• **TASK INPUT**
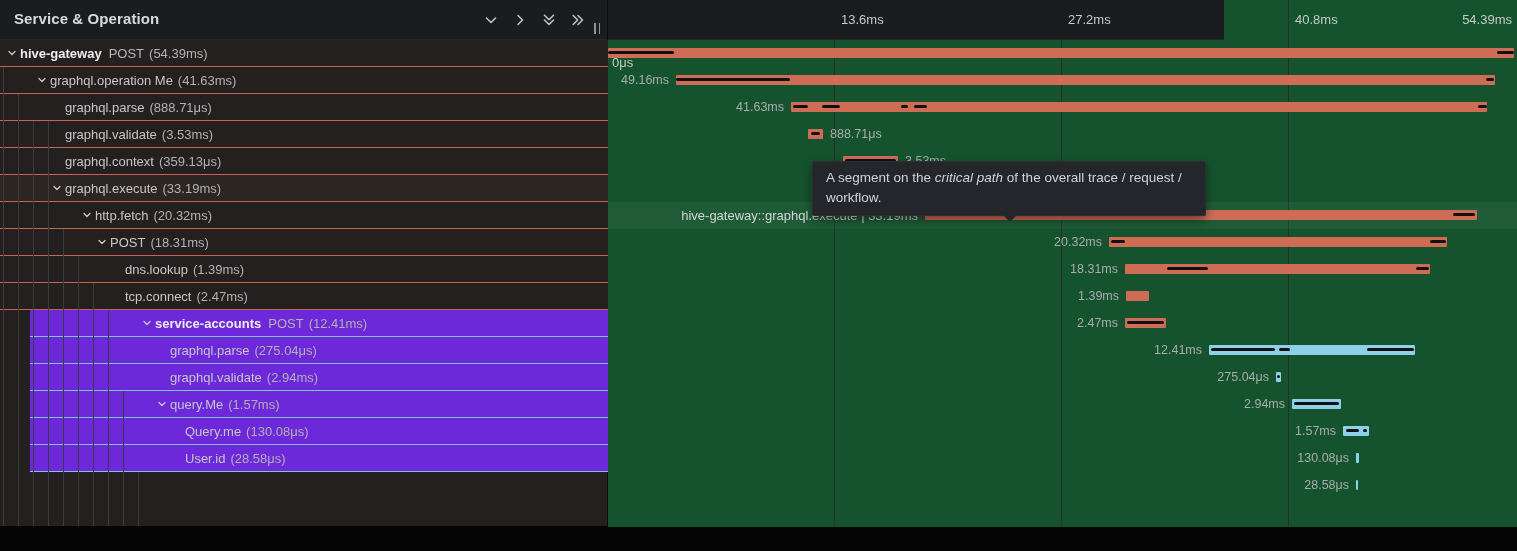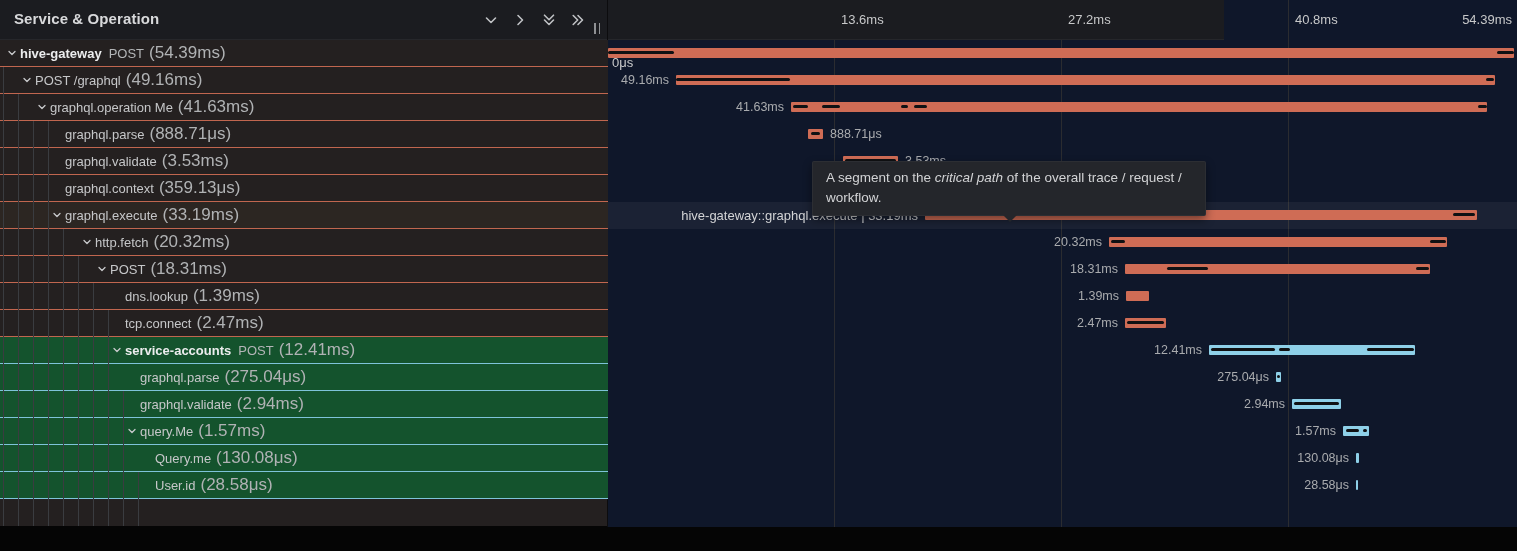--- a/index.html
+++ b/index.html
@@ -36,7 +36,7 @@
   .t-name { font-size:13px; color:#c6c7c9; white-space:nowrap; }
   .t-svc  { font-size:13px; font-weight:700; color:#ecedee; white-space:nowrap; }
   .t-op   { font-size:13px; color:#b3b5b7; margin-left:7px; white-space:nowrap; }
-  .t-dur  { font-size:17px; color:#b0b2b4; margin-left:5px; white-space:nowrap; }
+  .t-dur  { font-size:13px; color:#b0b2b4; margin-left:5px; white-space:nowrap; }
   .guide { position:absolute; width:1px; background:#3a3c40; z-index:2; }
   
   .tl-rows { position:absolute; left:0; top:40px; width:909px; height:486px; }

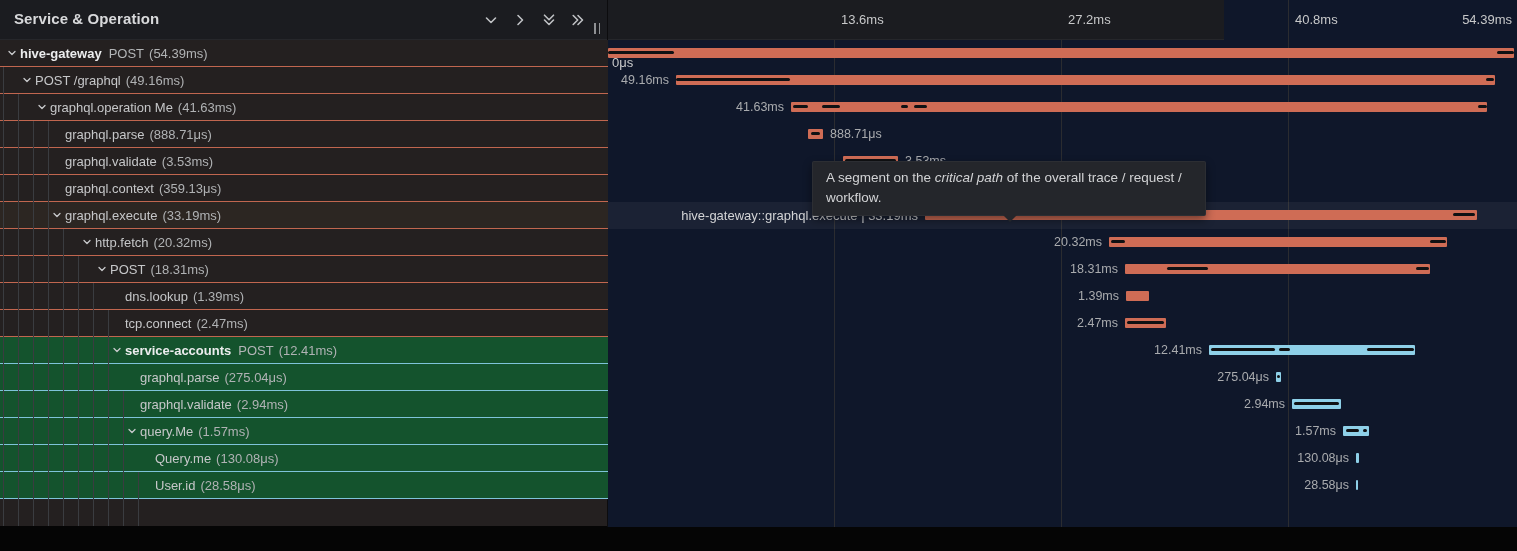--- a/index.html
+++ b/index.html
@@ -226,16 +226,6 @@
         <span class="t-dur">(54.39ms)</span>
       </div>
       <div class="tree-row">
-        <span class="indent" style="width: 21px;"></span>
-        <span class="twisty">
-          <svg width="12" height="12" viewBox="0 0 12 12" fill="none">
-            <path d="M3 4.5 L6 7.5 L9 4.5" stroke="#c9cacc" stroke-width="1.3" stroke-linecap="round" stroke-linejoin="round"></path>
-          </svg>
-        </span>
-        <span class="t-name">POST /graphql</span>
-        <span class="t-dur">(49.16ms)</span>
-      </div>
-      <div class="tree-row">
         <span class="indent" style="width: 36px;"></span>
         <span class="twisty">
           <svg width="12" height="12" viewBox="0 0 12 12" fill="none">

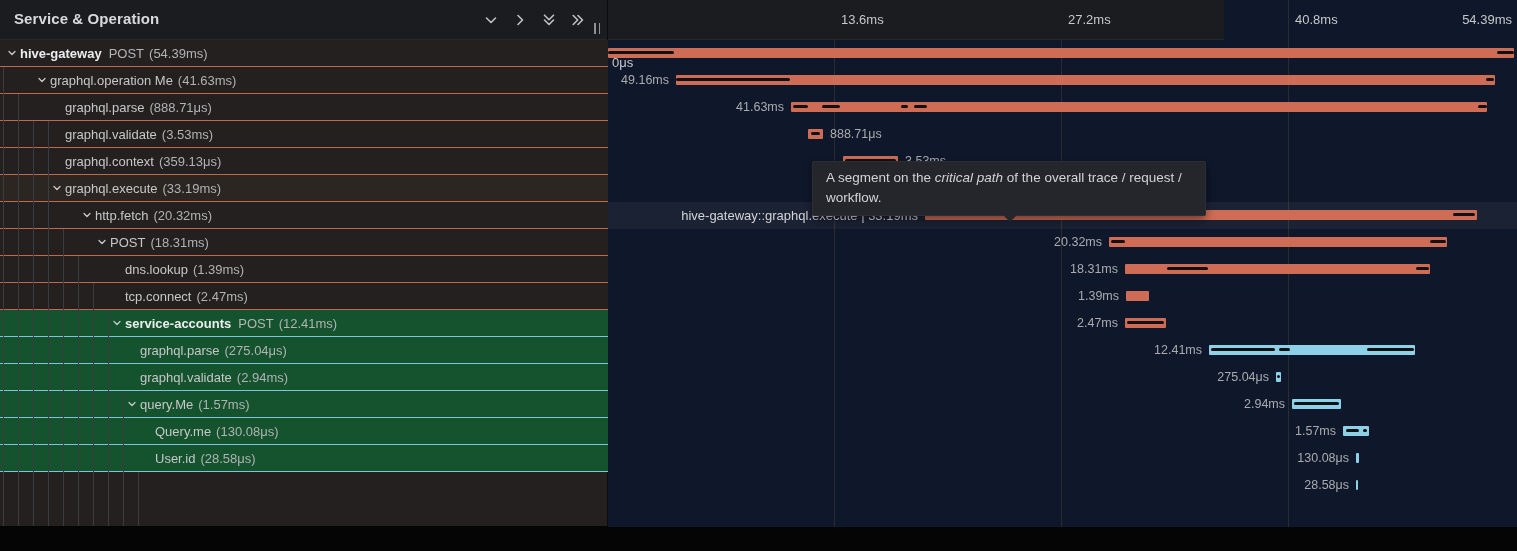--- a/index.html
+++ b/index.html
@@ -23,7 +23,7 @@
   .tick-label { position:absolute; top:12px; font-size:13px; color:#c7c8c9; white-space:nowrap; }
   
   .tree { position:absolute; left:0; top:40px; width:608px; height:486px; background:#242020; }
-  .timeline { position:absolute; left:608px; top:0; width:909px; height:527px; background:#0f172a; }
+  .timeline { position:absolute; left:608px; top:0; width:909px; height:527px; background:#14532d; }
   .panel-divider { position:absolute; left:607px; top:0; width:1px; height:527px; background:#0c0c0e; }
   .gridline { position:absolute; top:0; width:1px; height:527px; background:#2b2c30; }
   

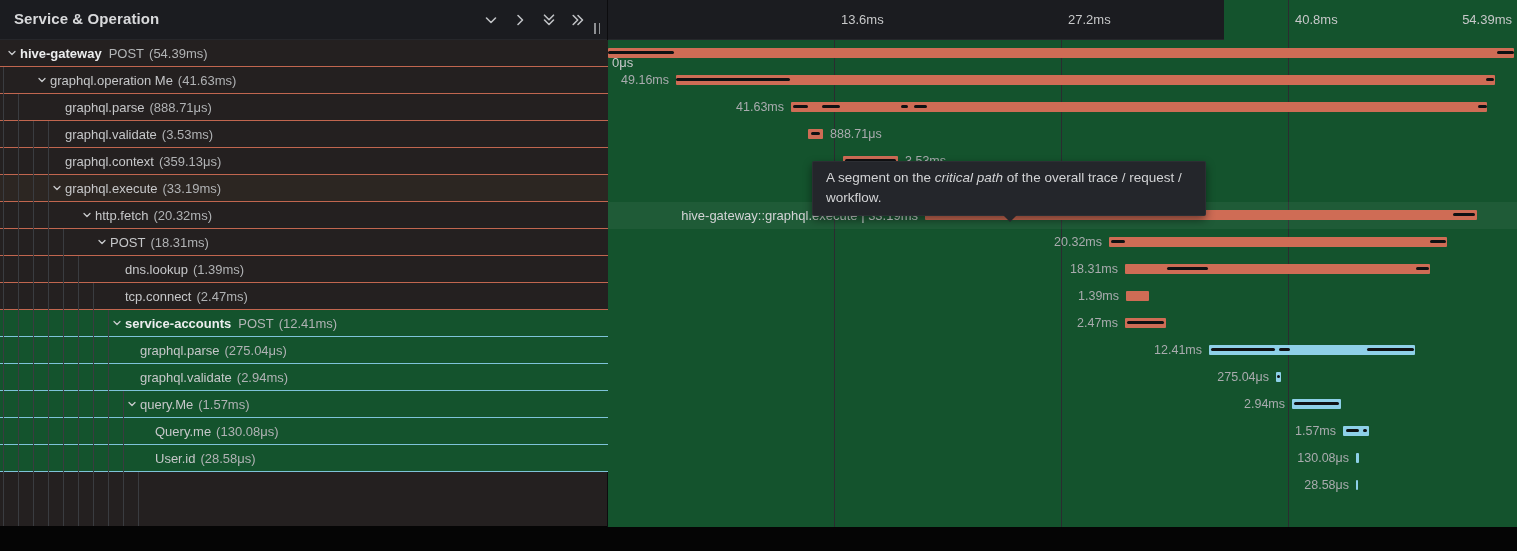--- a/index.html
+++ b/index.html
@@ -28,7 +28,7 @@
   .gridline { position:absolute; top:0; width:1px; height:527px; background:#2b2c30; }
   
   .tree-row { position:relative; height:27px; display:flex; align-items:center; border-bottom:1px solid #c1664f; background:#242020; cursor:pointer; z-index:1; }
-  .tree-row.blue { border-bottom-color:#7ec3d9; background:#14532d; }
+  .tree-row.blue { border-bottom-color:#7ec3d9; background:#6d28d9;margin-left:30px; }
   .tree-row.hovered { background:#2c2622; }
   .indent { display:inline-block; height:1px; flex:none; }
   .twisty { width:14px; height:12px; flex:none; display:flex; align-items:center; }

--

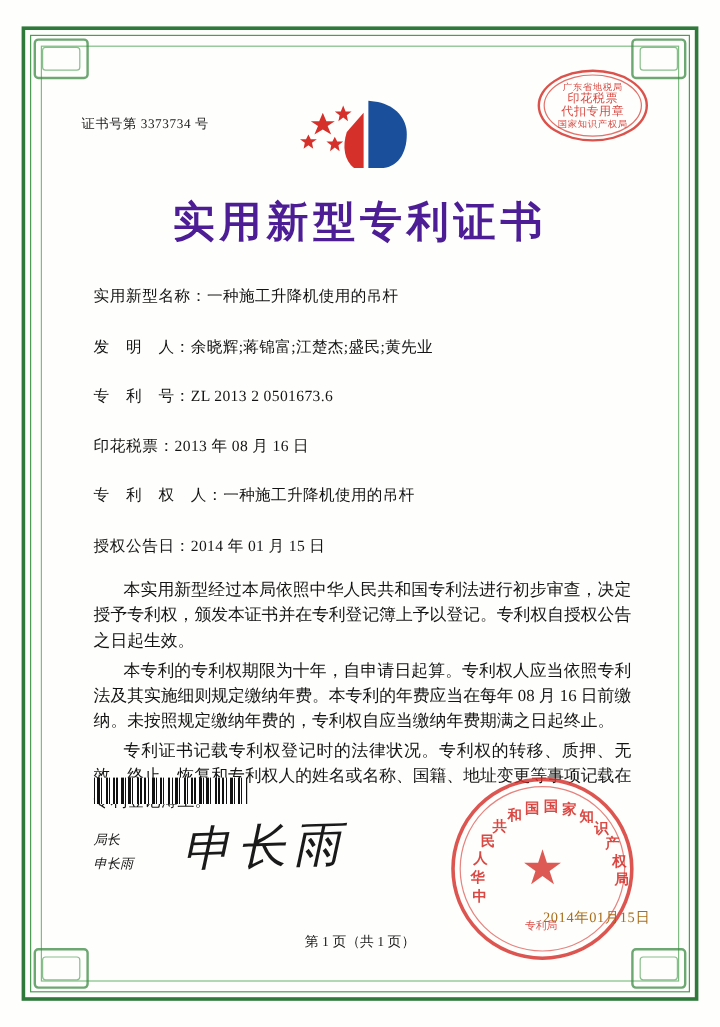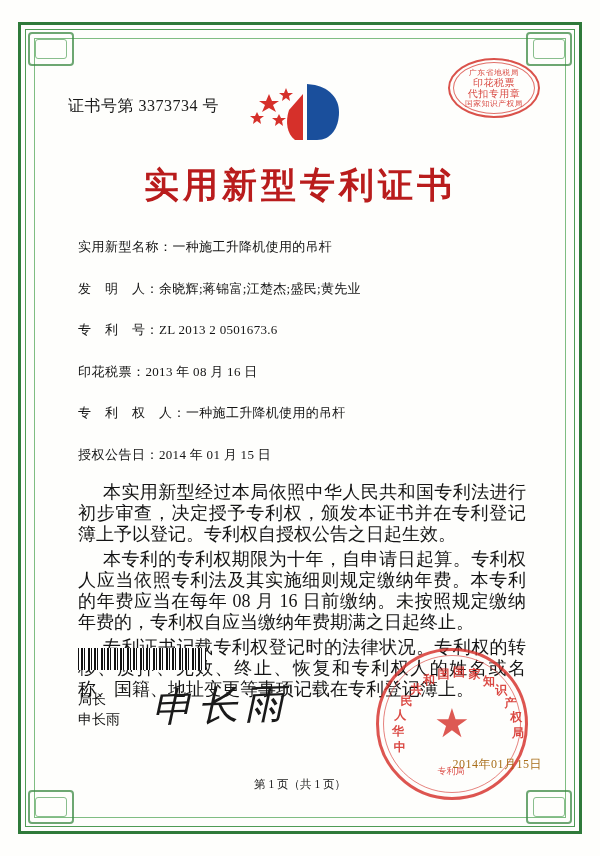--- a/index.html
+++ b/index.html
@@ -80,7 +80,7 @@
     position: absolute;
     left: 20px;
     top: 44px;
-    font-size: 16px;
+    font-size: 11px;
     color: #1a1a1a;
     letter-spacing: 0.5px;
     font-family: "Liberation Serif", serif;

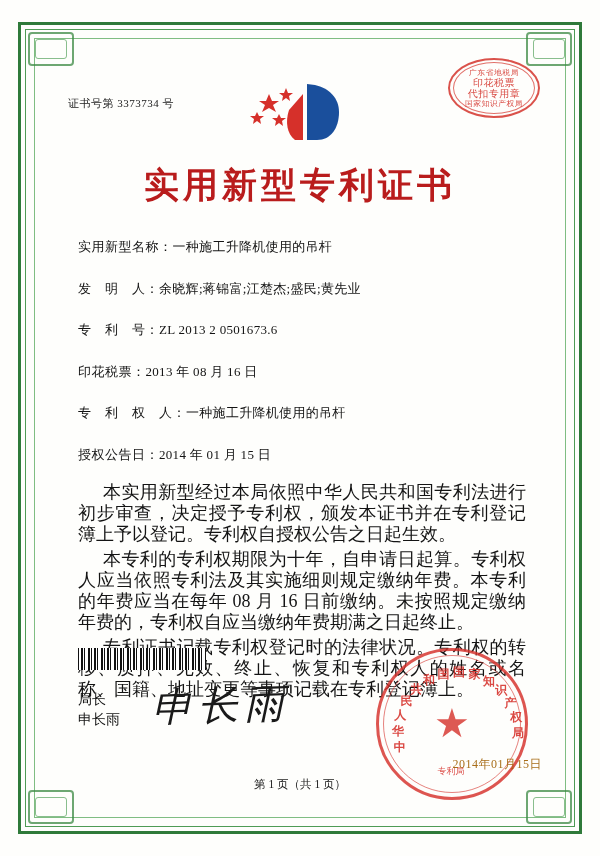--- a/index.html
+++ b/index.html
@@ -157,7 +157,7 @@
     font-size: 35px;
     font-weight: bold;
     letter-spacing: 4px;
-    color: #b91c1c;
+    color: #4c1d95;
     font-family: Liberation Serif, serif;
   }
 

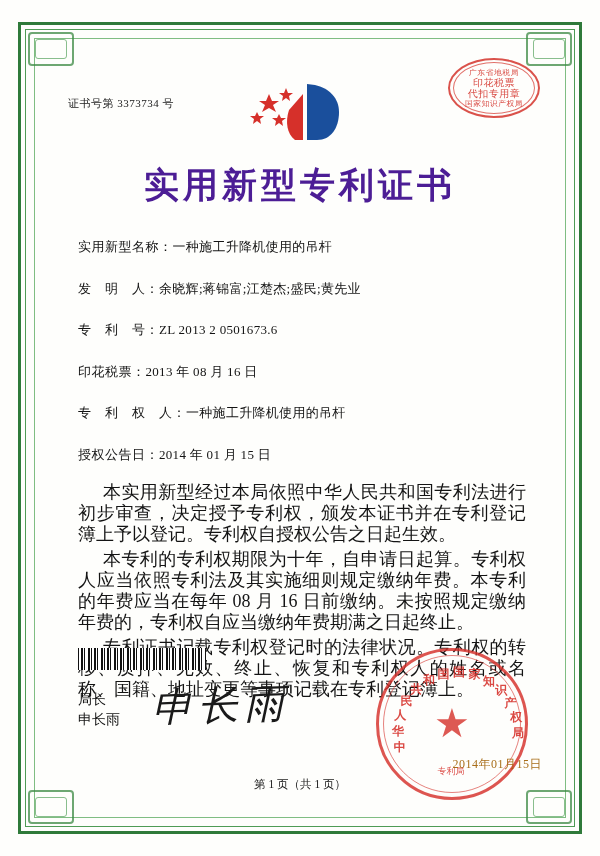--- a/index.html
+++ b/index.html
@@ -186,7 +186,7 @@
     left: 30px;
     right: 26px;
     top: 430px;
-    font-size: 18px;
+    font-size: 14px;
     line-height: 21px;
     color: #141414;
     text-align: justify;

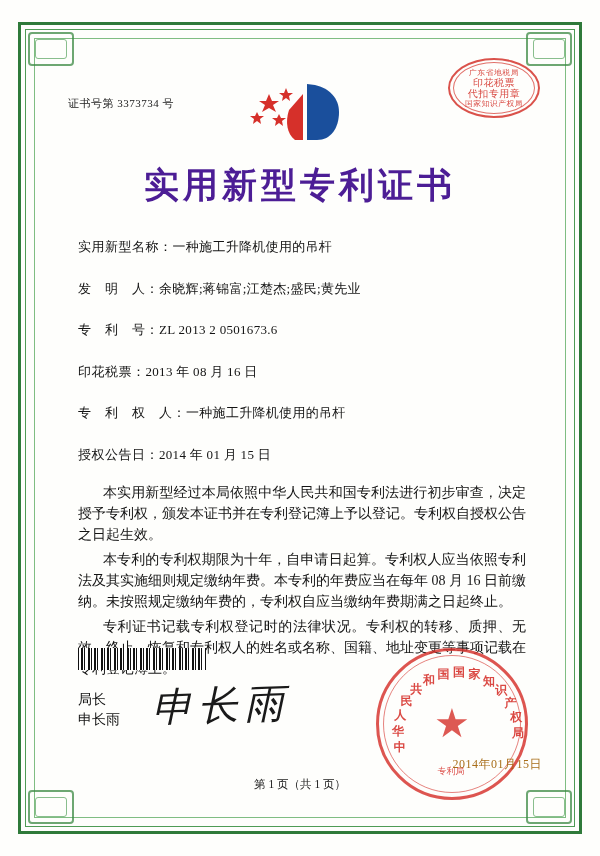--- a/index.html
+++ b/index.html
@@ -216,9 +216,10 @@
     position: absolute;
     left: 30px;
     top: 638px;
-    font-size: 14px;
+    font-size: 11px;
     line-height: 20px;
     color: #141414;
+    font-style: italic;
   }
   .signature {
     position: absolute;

• **TASK BRIEF**
Wherever the string "margin" is found in the entries, copy the line it sits in.

• **ANSWER BELOW**
   .t-op   { font-size:13px; color:#b3b5b7; margin-left:7px; white-space:nowrap; }
-  .t-dur  { font-size:17px; color:#b0b2b4; margin-left:5px; white-space:nowrap; }
+  .t-dur  { font-size:13px; color:#b0b2b4; margin-left:5px; white-space:nowrap; }
+  .tree-row.blue { border-bottom-color:#7ec3d9; background:#6d28d9;margin-left:30px; }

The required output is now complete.